In an exclusive interview with Radio VOP, Masvingo based economist, Christopher Ruwuyu had this to say about the country’s sickly economy:
“Zimbabwe’s economy has reached alarming rates which can however be amended if rightful channels are put to action. Currently, the economy is moribund, its politics zero-sum and its institutions hollowing out, making it an insolvent and failing state.
“The regulatory framework remains costly and time-consuming. Incorporating a business costs more than the level of average annual income, and completing licensing requirements takes over 400 days. Corruption remains endemic,” said Ruwuyu.
“Zimbabwe’s average tariff rate is 13.3 per cent. Imports may face significant delays. Foreign ownership levels are capped by the government, and numerous state-owned enterprises distort the economy.
“The small, bank-dominated financial system is vulnerable to state interference. Non – performing loans have risen to over 15 per cent of total loans. Much of the population remains outside of the formal banking sector,” Ruwuyu added.
Fearless economic commentator, Vince Musewe urged government to re – engage the West as he directly noted that China has done us more harm than good as a strategic economic partner to Zimbabwe before he rubbished Zim – Asset as a mare pipedream that can be never achieved.
“We need a radical change in our economic policy if we are to get out of this Zanu (PF) manufactured rot.
“The Zim Asset is a pipedream, a delusion manufactured through a cut and paste exercise. It is like the devil promising you eternal life in heaven – it is not going to happen.
“Western countries have simple interests, that of investment and benefit the locals, unlike the Chinese who look into dominating the world through commerce and create jobs for 70% of its population that lives in extreme poverty for which in return Zimbabwe is getting sovereignty and widespread poverty,” said Musewe.
Social commentator, Davison Mugodzwa said the solution lies in expected political reforms besides requiring recovery constructive engagement on all fronts.

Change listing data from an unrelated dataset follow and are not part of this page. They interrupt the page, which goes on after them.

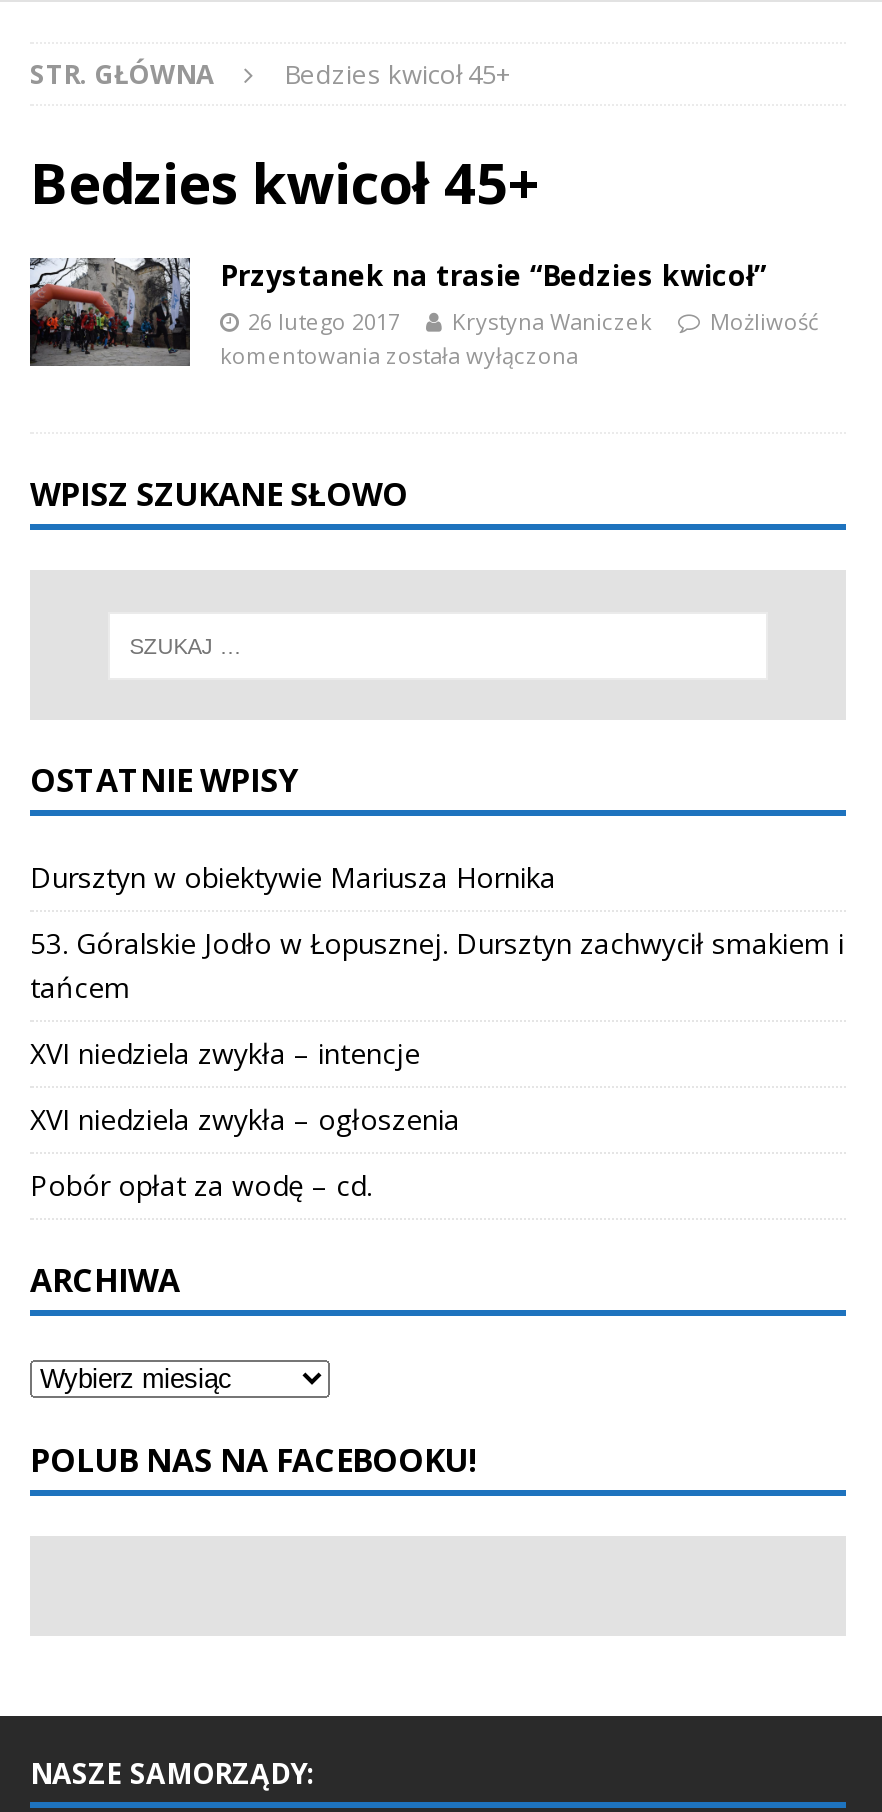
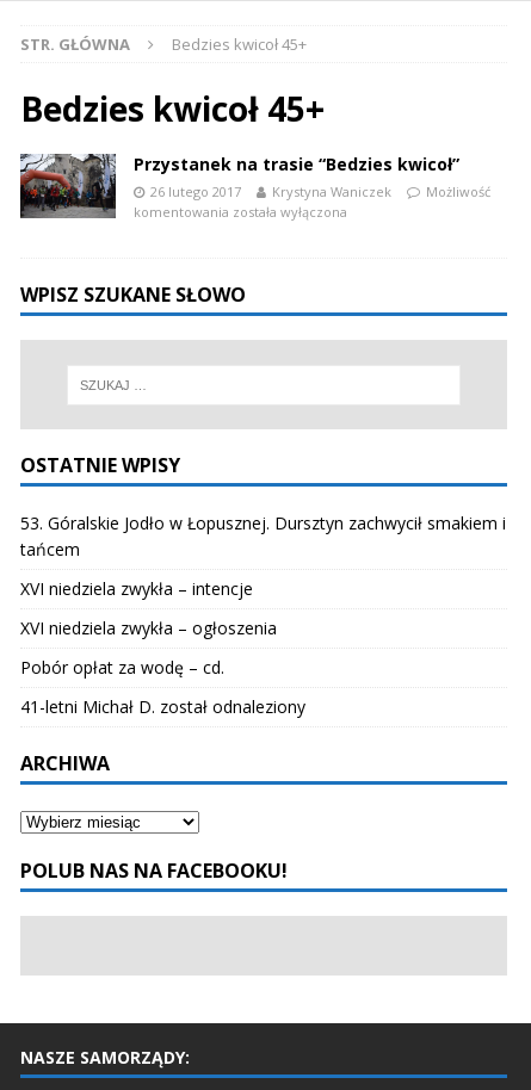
[30,858,556,896] Dursztyn w obiektywie Mariusza Hornika -> none
moved [30,924,844,1204] -> [20,512,506,679]: 53. Góralskie Jodło w Łopusznej. Dursztyn zachwycił smakiem i | tańcem | XVI niedziela zwykła – intencje | XVI niedziela zwykła – ogłoszenia | Pobór opłat za wodę – cd.
none -> [20,696,305,718] 41-letni Michał D. został odnaleziony

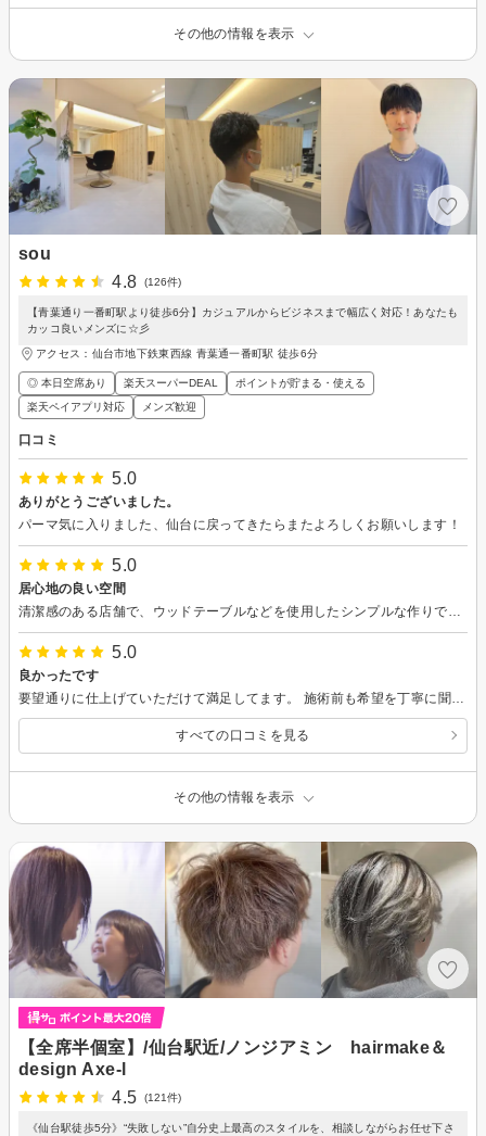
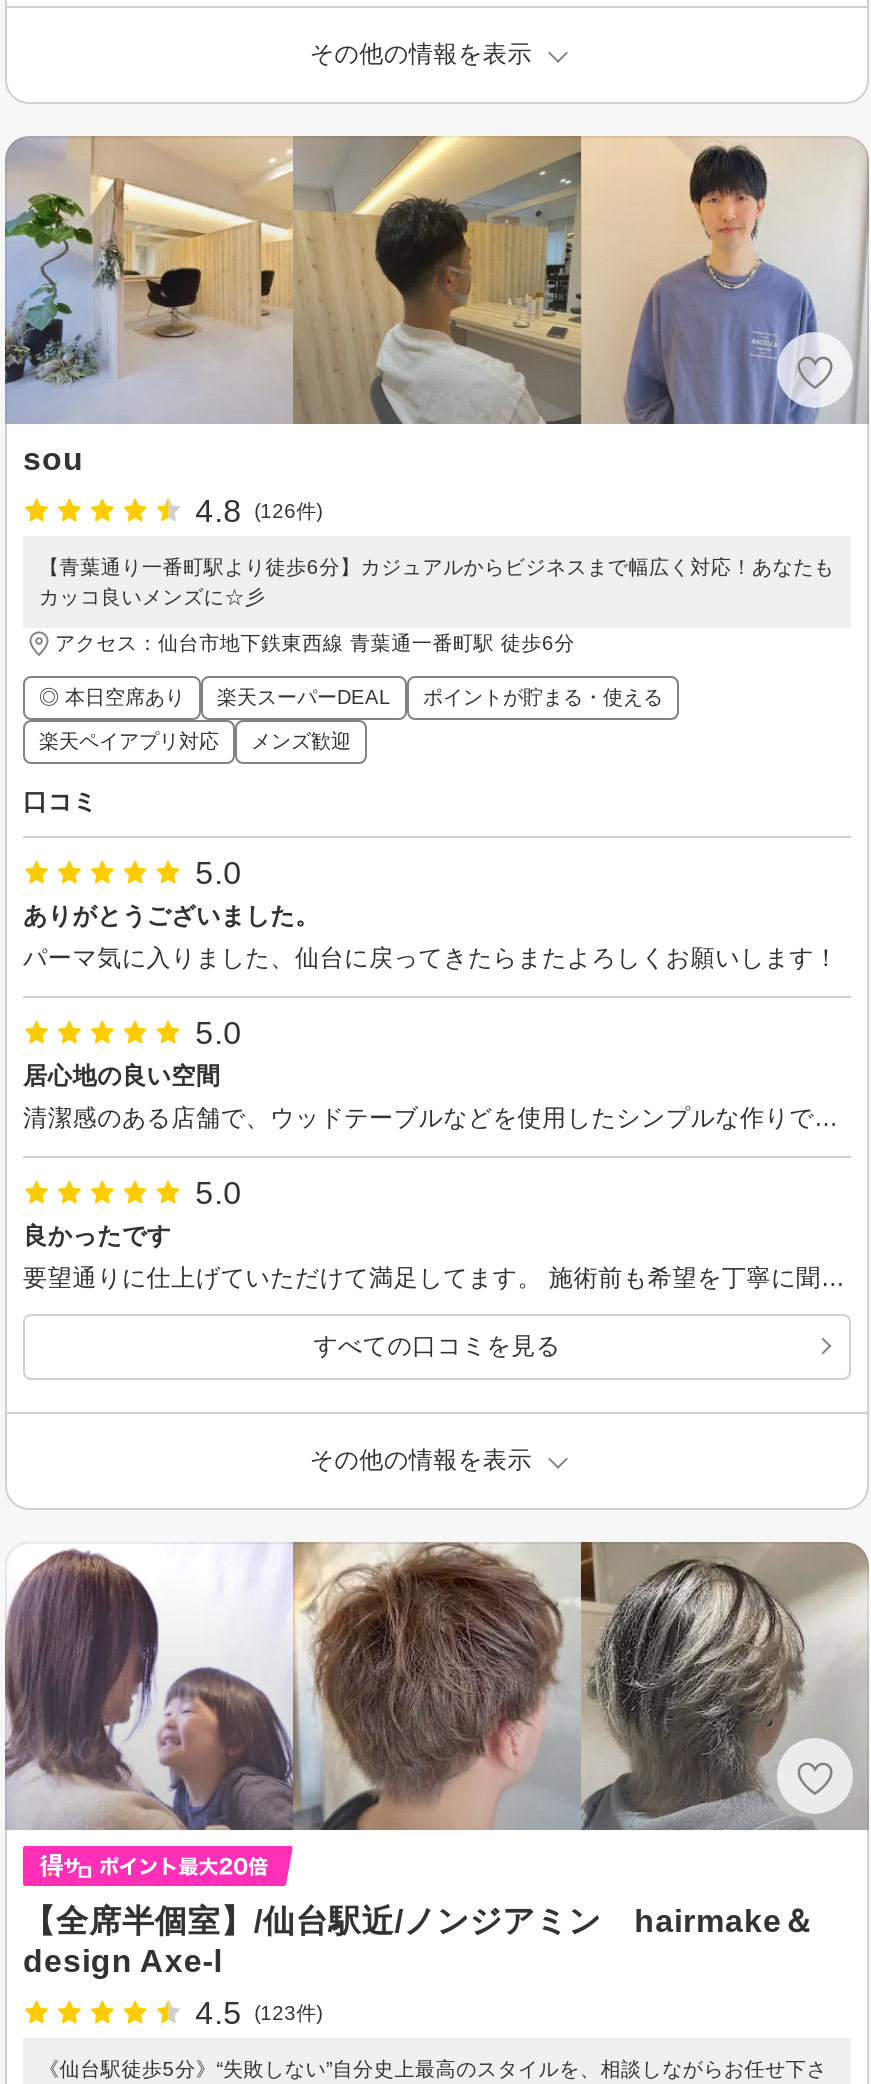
[112,1088,181,1106] 4.5 (121件) -> [195,1995,322,2029] 4.5 (123件)

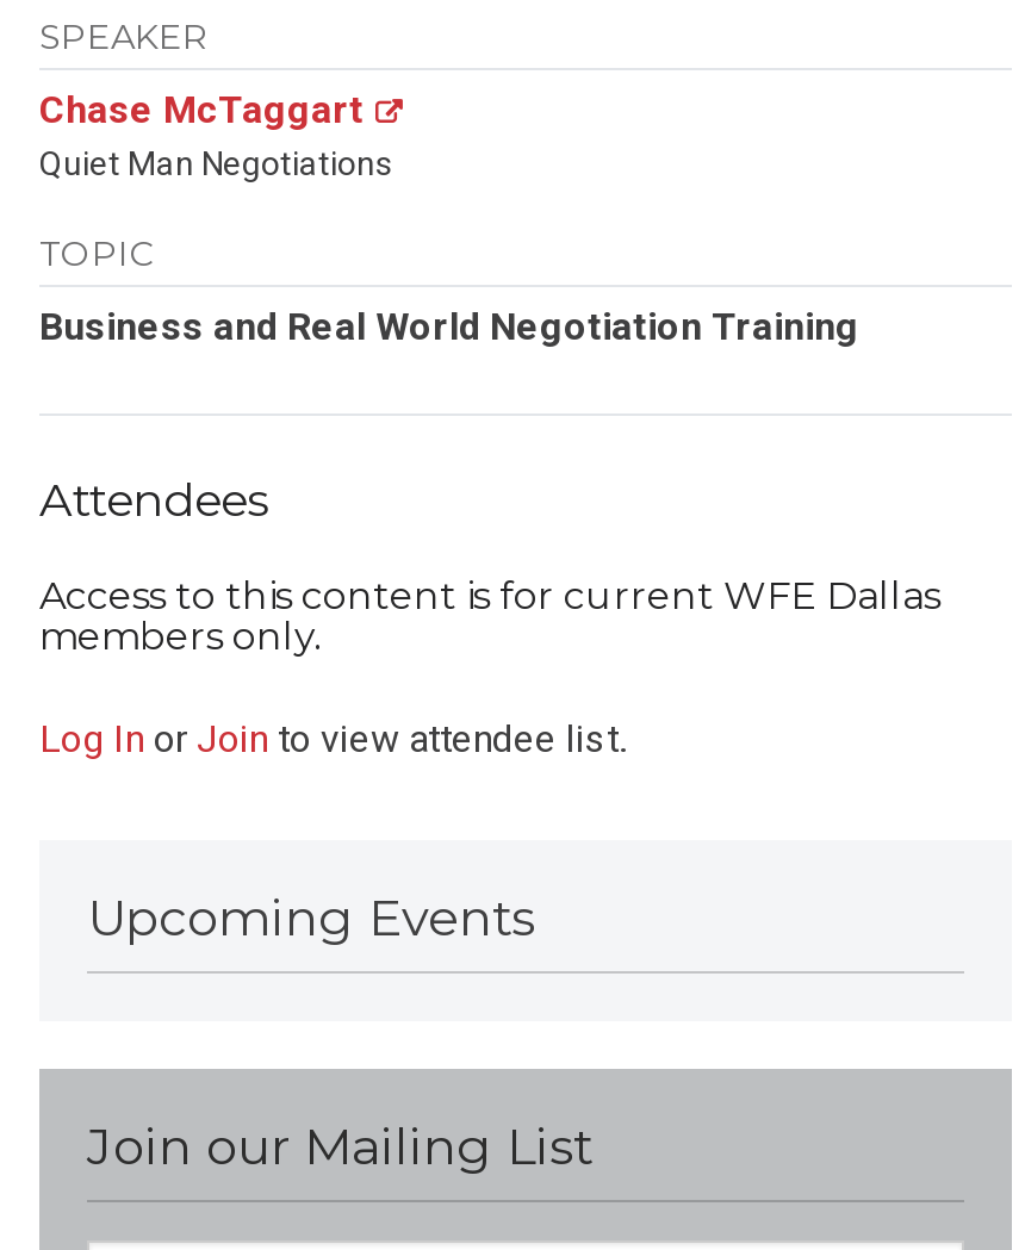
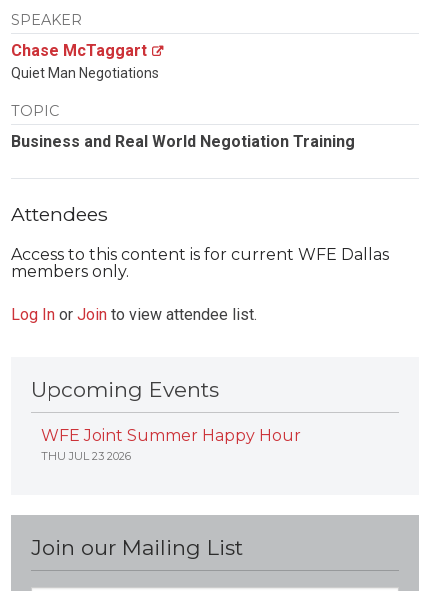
none -> [41,426,301,462] WFE Joint Summer Happy Hour | THU JUL 23 2026

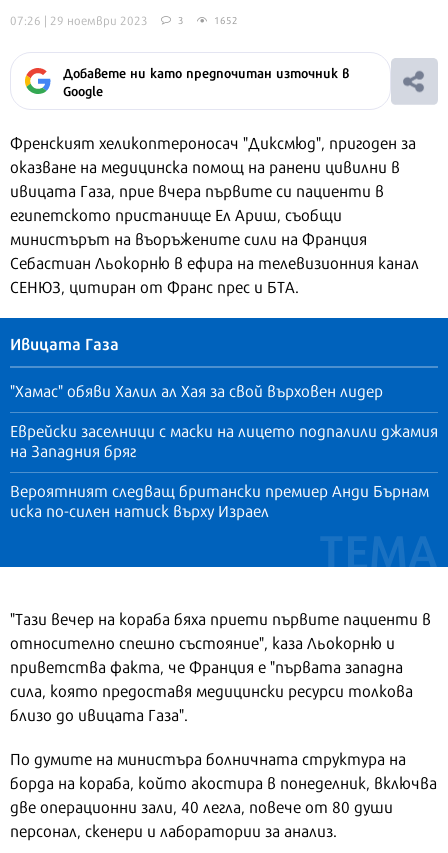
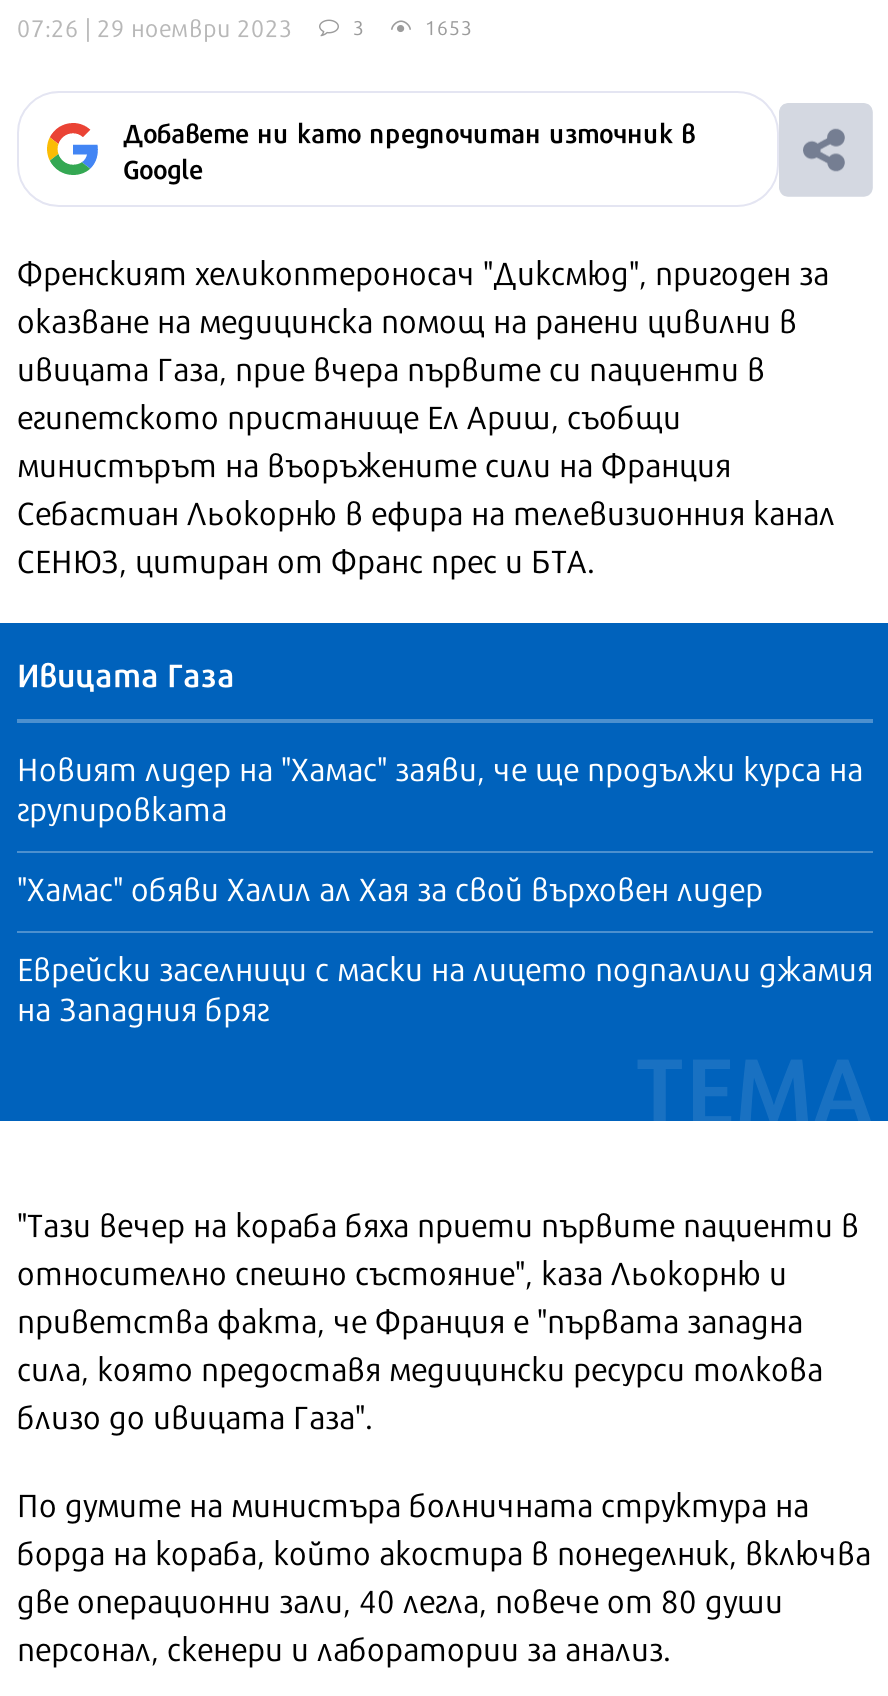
[214,12,238,27] 1652 -> [425,11,473,41] 1653
none -> [17,743,863,831] Новият лидер на "Хамас" заяви, че ще продължи курса на | групировката
moved [10,378,438,462] -> [17,863,873,1031]: "Хамас" обяви Халил ал Хая за свой върховен лидер | Еврейски заселници с маски на лицето подпалили джамия | на Западния бряг
[10,478,429,522] Вероятният следващ британски премиер Анди Бърнам | иска по-силен натиск върху Израел -> none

“Zimbabwe still has the capacity to reform and prevent further deterioration, but has failed to demonstrate the political will to do so. It will continue struggling without actively building confidence on a range of fronts, including tangible commitments to greater policy coherence, improved governance, adherence to the rule of law, accountability and clarity on the leadership succession in Zanu (PF).
“Zanu (PF) holds primary responsibility for investing in efforts to rebuild trust and collaboration with domestic and international constituencies. The challenge needs a collective effort underpinned by an inclusive national dialogue with the opposition and civil society on political, social and economic reform priorities; and clarifying and acting on key policy areas, including indigenisation, land reform, rule of law and fighting corruption,” said Mugodzwa.
Meanwhile, Zaka hookers have reportedly been demonstrating for porridge given to pregnant women and children under the age of five by Care International under the Enhancing Nutrition, Stepping Up Resilience and Enterprise (ENSURE) project as the economy has failed to give them food in the drought stricken Zimbabwe this year.